-- Your goal --
Write out exactly the lines below that run from the one containing "[615,572,626,585] 4 -> [290,821,301,834] 2" through the one containing "[760,574,777,587] [456,591,789,614] to", both included, with no other lines.

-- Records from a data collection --
/---
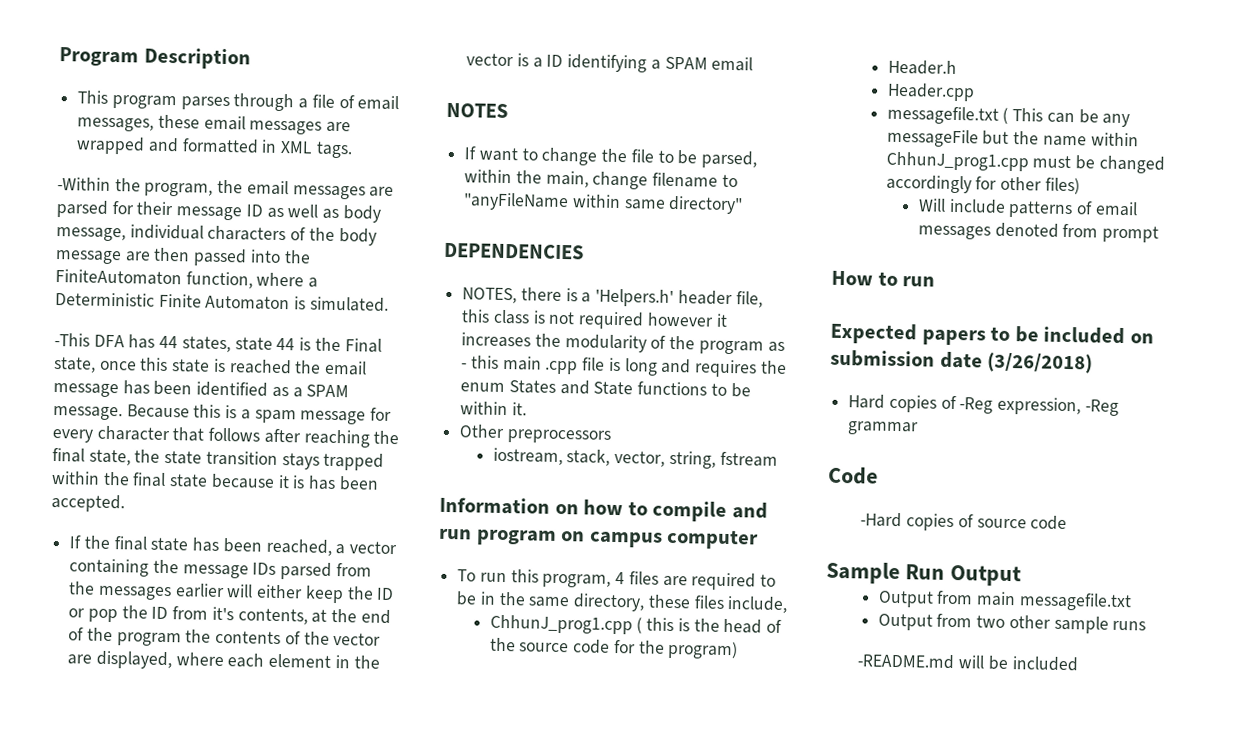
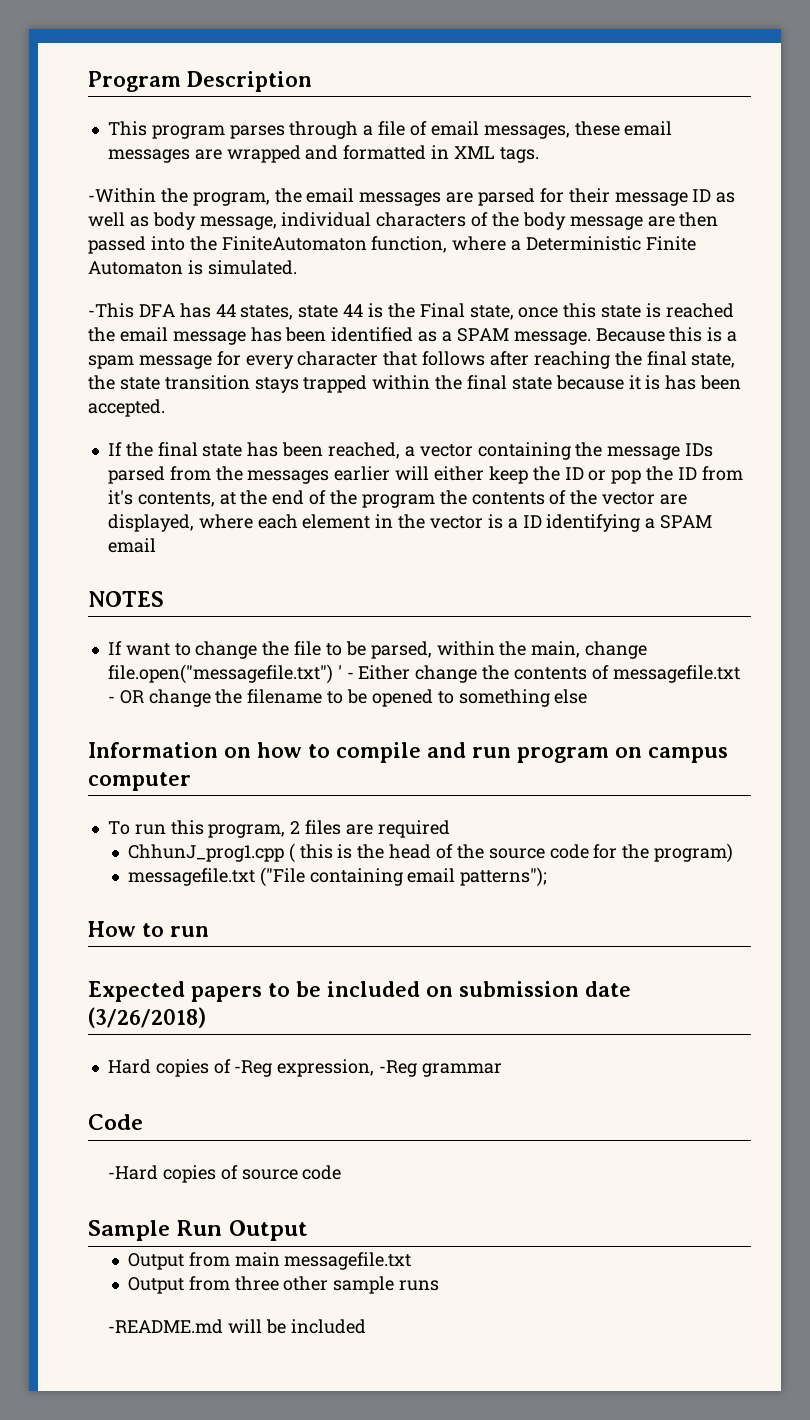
[652,172,738,188] [463,192,744,215] [444,242,584,260] [462,287,763,308] [461,309,728,330] [461,332,785,355] [461,355,787,378] [460,379,751,398] [460,401,527,416] [459,424,611,444] [492,447,778,469] filename to "anyFileName within same directory" // DEPENDENCIES // NOTES, there is a 'Helpers.h' header file, this class is not required however it increases the modularity of the program as - this main .cpp file is long and requires the enum States and State functions to be within it. // Other preprocessors // iostream, stack, vector, string, fstream -> [107,664,740,684] [107,689,588,707] file.open("messagefile.txt") ' - Either change the contents of messagefile.txt - OR change the filename to be opened to something else
[615,572,626,585] 4 -> [290,821,301,834] 2
[760,574,777,587] [456,591,789,614] to be in the same directory, these files include, -> (450, 829) none
[887,59,957,75] [886,82,975,102] [886,105,1131,128] [886,128,1139,148] [885,151,1165,174] [885,174,1080,195] [917,198,1138,219] [917,222,1160,243] // Header.h // Header.cpp // messagefile.txt ( This can be any messageFile but the name within ChhunJ_prog1.cpp must be changed accordingly for other files) // Will include patterns of email messages denoted from prompt -> [127,867,548,887] // messagefile.txt ("File containing email patterns");
[976,615,1006,628] two -> [234,1276,279,1291] three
\---
-- Output for this exercise --
[615,572,626,585] 4 -> [290,821,301,834] 2
[760,574,777,587] [456,591,789,614] to be in the same directory, these files include, -> (450, 829) none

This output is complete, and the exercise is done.